BEGIN GIVEN RECORDS

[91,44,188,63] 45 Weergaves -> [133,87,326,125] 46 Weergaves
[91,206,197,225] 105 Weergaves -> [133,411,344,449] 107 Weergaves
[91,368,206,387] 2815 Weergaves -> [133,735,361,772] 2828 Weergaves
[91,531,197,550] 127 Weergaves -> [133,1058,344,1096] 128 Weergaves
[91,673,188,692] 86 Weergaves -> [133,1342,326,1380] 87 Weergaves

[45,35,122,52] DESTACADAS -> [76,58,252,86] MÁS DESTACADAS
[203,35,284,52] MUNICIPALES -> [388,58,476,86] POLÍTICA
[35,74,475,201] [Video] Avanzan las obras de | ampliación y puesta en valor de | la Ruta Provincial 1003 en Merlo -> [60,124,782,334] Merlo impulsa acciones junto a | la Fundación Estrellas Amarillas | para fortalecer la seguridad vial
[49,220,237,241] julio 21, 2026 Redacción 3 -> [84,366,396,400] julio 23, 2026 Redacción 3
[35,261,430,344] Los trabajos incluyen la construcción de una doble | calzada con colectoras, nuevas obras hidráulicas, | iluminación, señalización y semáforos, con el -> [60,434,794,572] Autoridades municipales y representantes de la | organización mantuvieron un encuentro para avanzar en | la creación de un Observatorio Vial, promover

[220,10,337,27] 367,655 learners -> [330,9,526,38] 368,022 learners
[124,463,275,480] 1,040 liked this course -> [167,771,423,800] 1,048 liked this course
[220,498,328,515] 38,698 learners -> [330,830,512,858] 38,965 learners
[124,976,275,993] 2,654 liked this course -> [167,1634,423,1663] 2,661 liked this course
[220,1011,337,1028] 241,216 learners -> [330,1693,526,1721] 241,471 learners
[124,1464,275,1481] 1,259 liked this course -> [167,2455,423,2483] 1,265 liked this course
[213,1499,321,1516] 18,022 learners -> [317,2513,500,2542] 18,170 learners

END GIVEN RECORDS

— TO DO —
Scan the listing above, and wherever a line holds the string "this", copy that line.

— COMPLETED EXERCISE —
[124,463,275,480] 1,040 liked this course -> [167,771,423,800] 1,048 liked this course
[124,976,275,993] 2,654 liked this course -> [167,1634,423,1663] 2,661 liked this course
[124,1464,275,1481] 1,259 liked this course -> [167,2455,423,2483] 1,265 liked this course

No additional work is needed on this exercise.